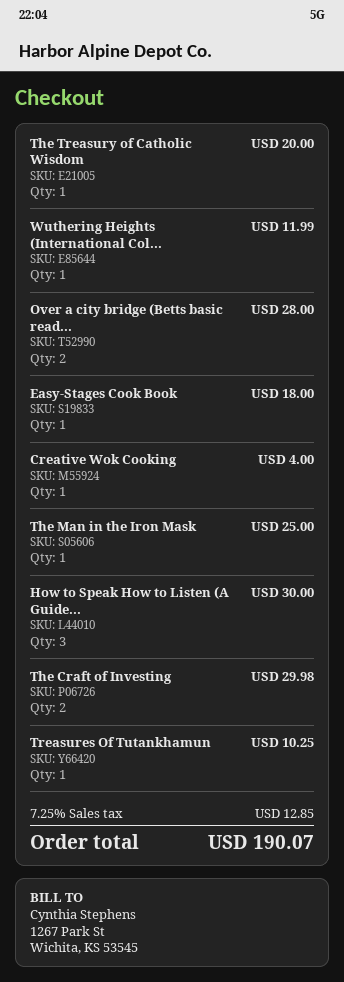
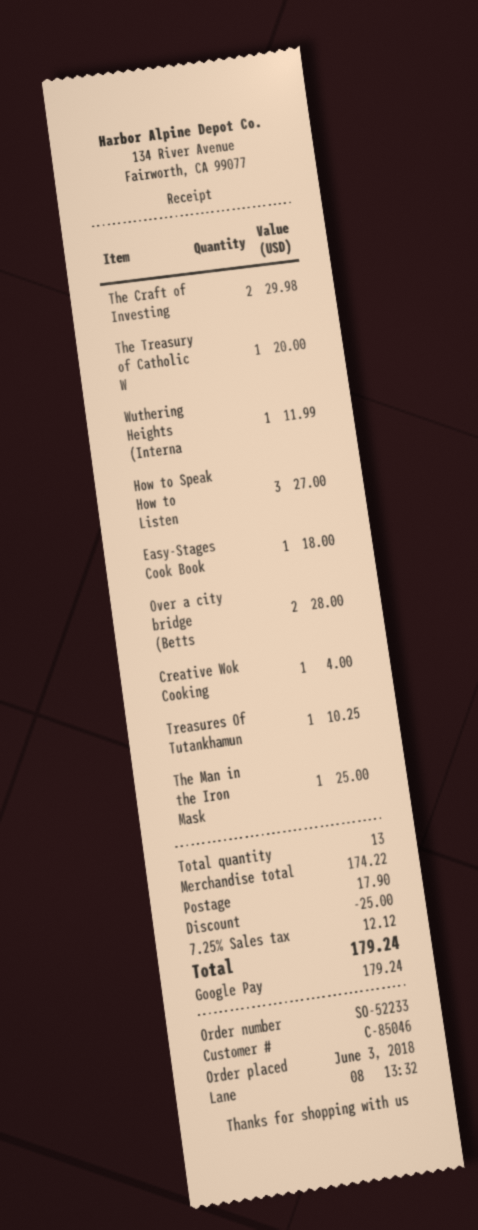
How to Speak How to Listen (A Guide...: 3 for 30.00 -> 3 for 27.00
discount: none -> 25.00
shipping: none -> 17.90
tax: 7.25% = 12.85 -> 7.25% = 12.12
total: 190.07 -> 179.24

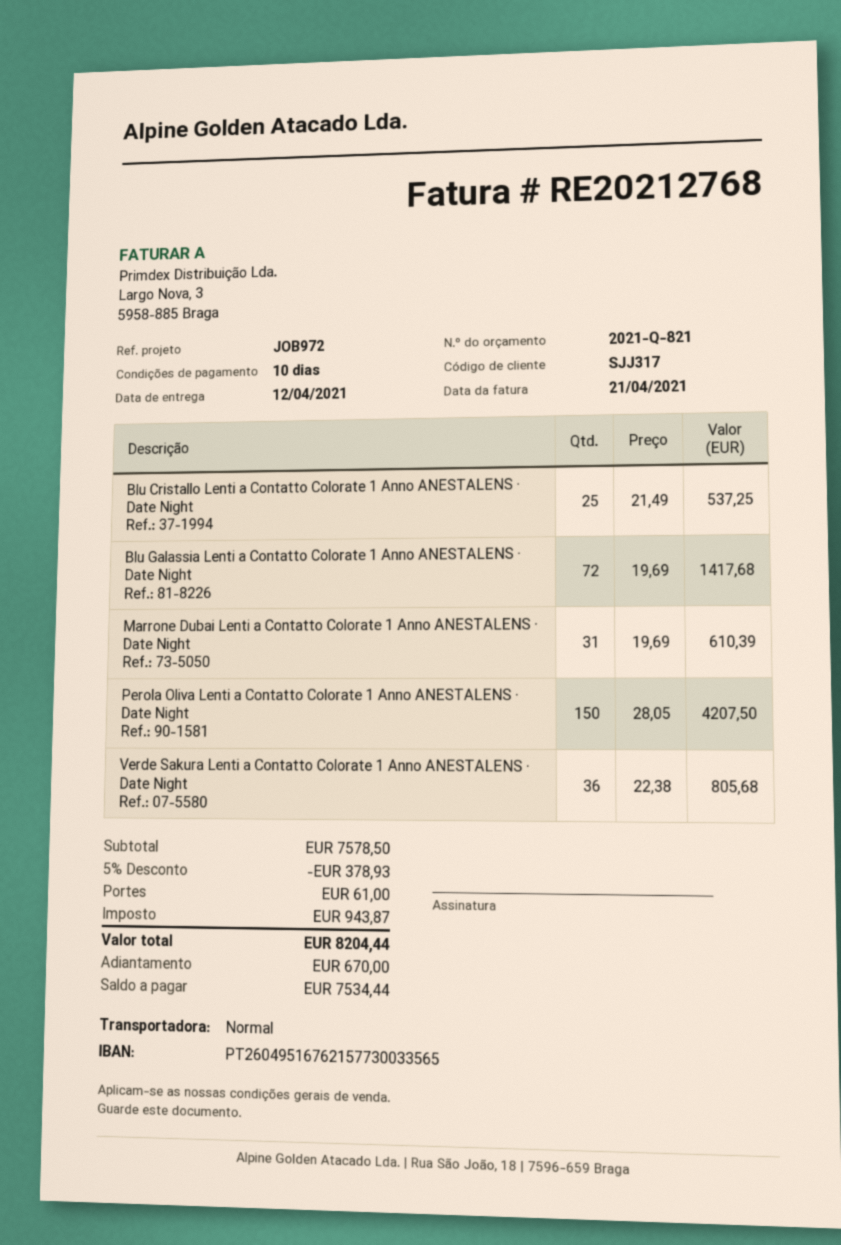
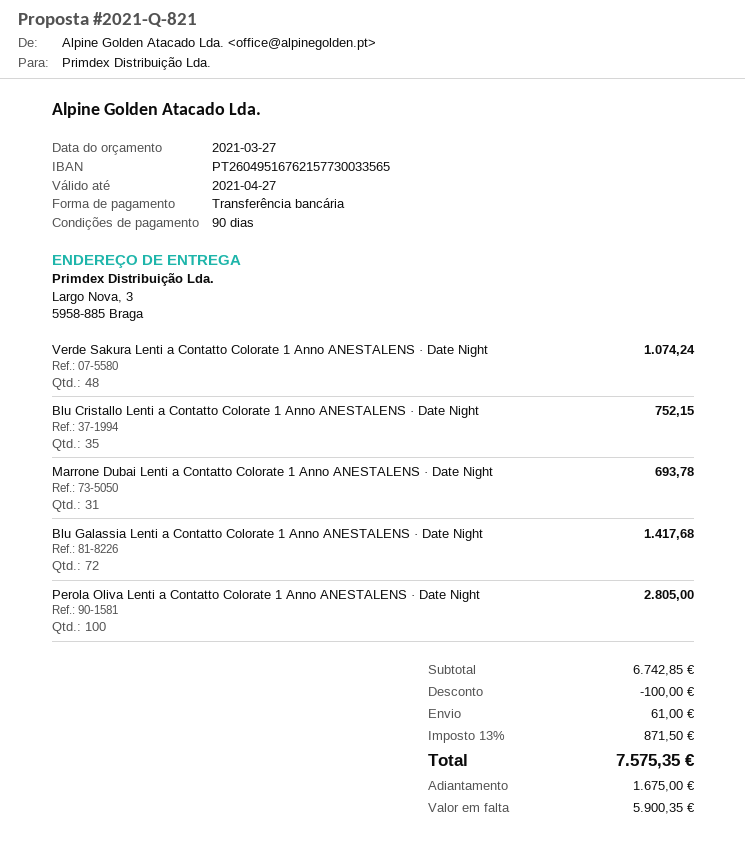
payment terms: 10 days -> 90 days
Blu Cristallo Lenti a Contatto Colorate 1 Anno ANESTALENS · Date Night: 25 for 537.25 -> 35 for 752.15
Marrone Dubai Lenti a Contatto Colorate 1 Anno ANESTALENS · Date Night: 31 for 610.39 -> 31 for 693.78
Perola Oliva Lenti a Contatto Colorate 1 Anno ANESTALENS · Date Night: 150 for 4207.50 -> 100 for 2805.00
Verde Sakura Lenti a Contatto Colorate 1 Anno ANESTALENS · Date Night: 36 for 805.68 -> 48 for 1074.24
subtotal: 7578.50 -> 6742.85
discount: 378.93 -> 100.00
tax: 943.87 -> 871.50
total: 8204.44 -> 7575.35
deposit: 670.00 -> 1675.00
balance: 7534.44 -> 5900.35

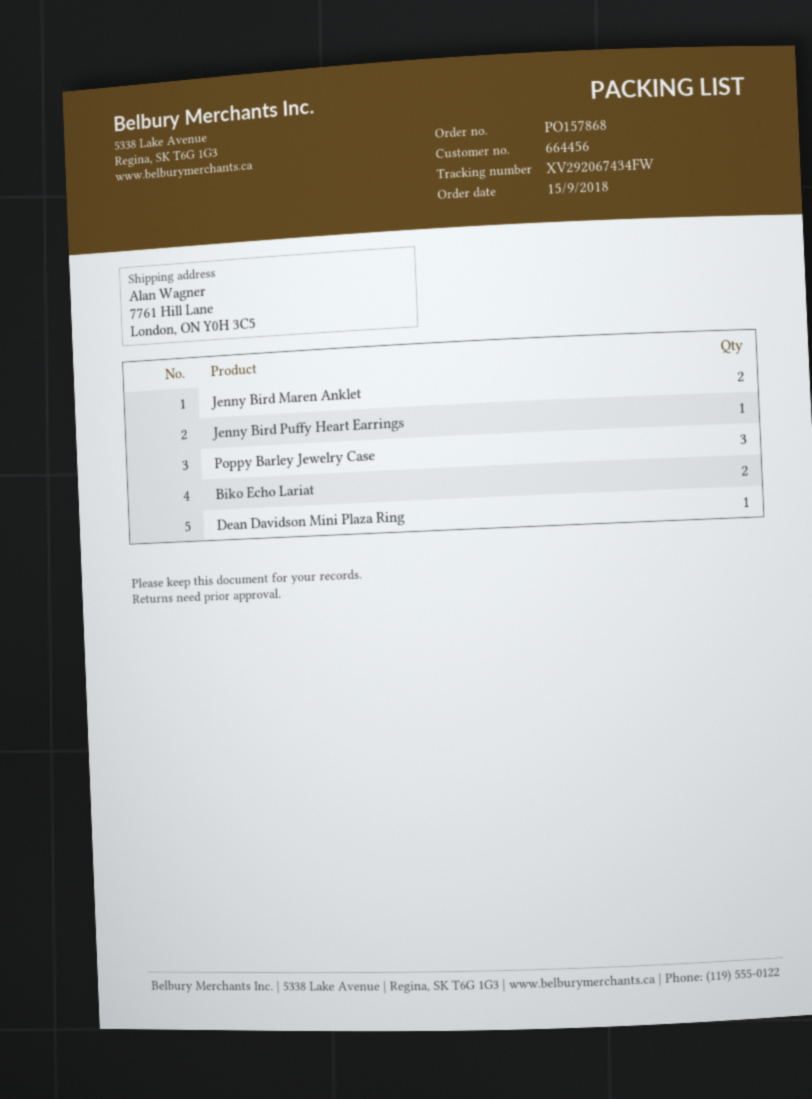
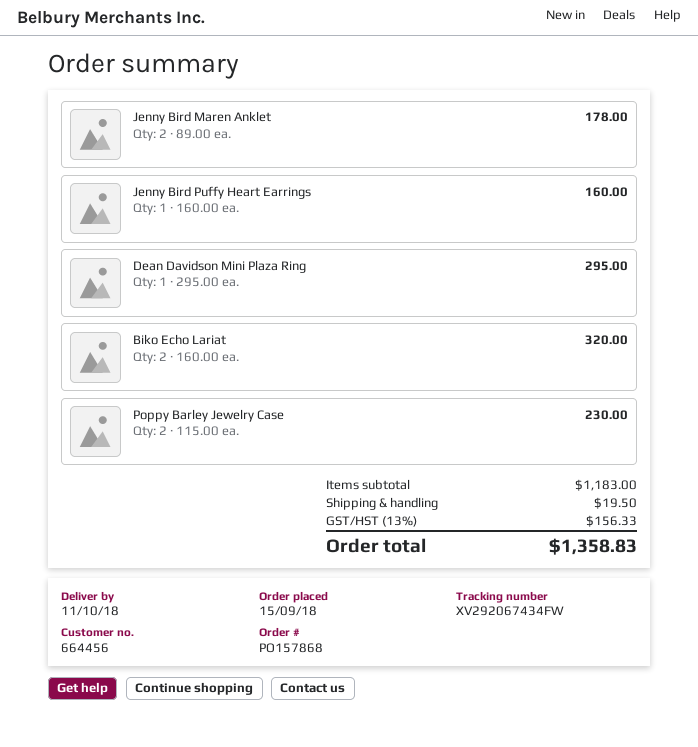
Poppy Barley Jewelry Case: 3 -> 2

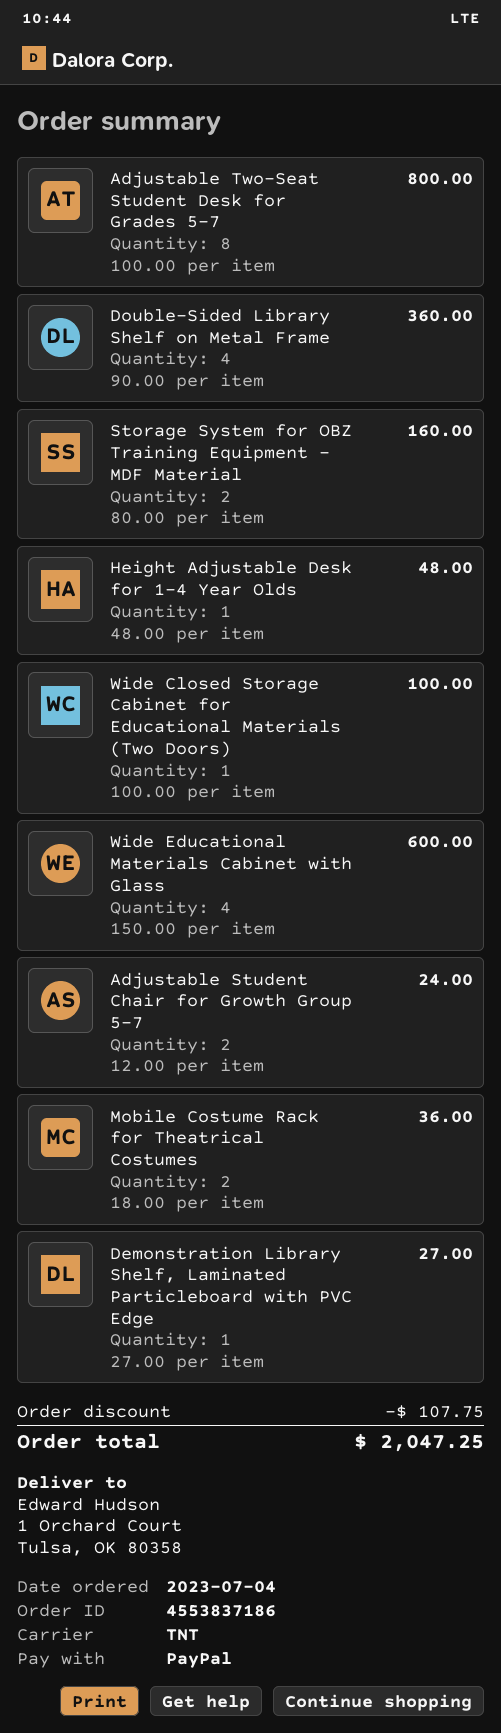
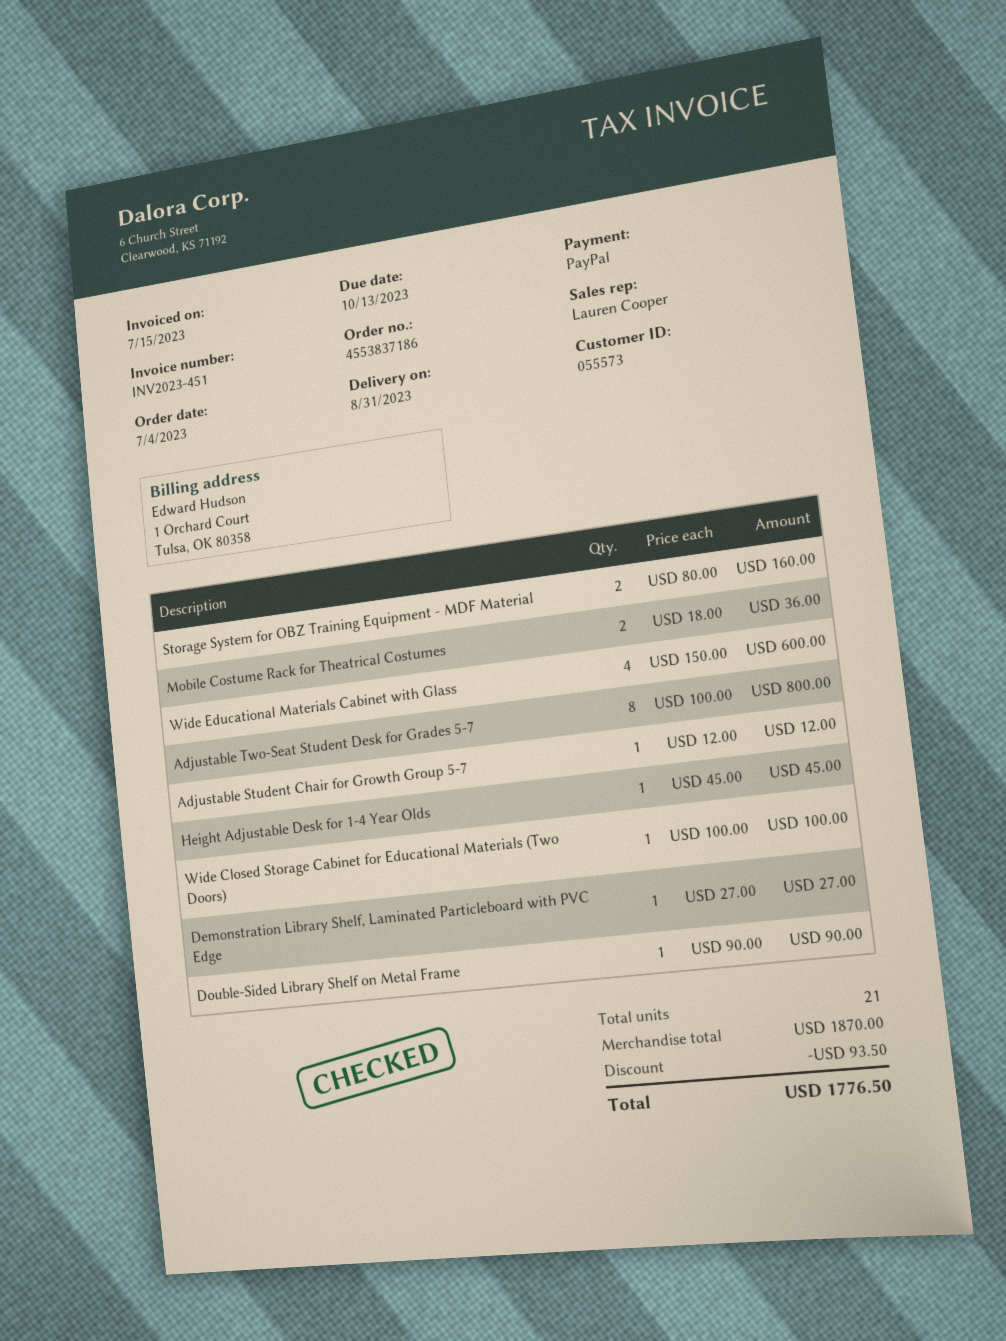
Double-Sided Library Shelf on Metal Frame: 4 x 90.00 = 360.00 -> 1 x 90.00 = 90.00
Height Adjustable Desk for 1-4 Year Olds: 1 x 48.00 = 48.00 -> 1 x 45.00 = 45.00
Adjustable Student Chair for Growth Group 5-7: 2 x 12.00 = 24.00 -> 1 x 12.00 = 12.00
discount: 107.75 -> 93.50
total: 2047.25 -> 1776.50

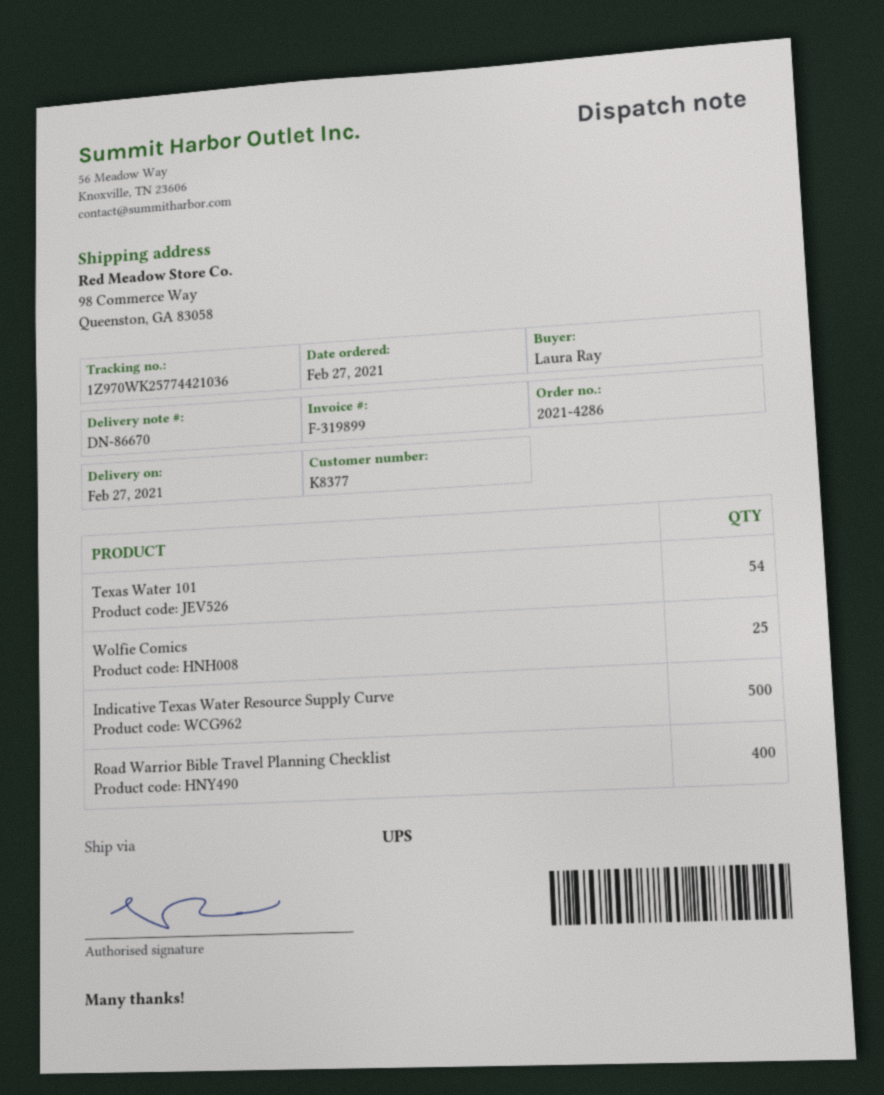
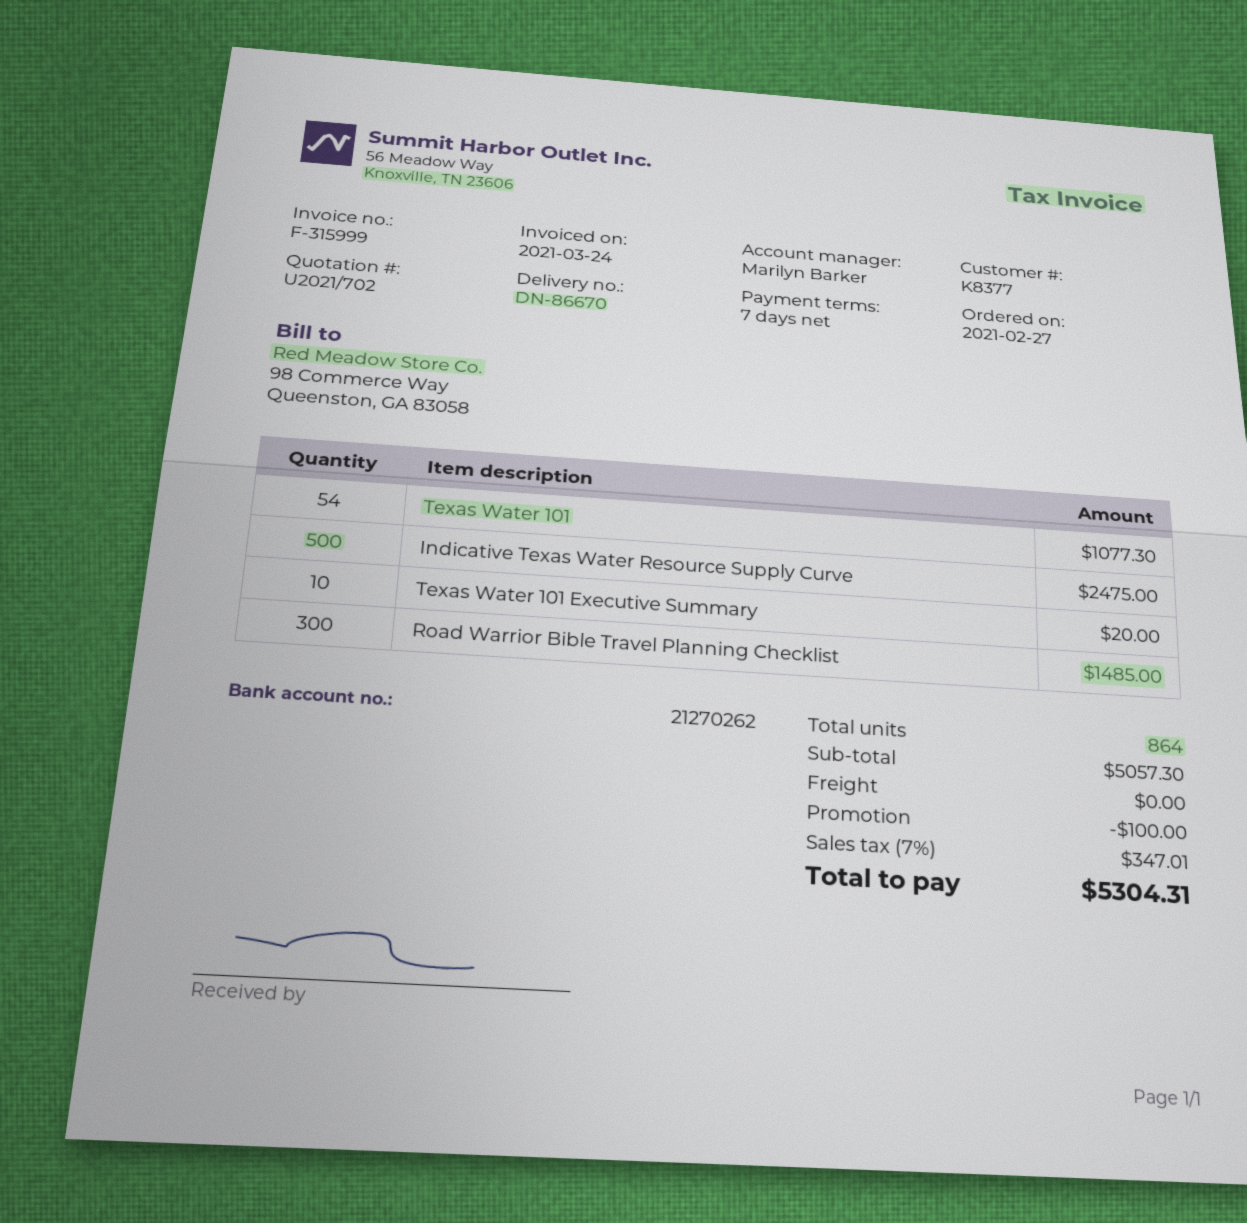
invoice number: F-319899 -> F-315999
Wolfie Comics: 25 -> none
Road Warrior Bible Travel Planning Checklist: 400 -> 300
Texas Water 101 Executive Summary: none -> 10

§

WHAT YOU HAVE TO DO: Starting at the line that contains "Wolfie Comics: 25 -> none", print every line through the end of the listing, word for word. Leave out all the rest.

ANSWER TO THE PROBLEM:
Wolfie Comics: 25 -> none
Road Warrior Bible Travel Planning Checklist: 400 -> 300
Texas Water 101 Executive Summary: none -> 10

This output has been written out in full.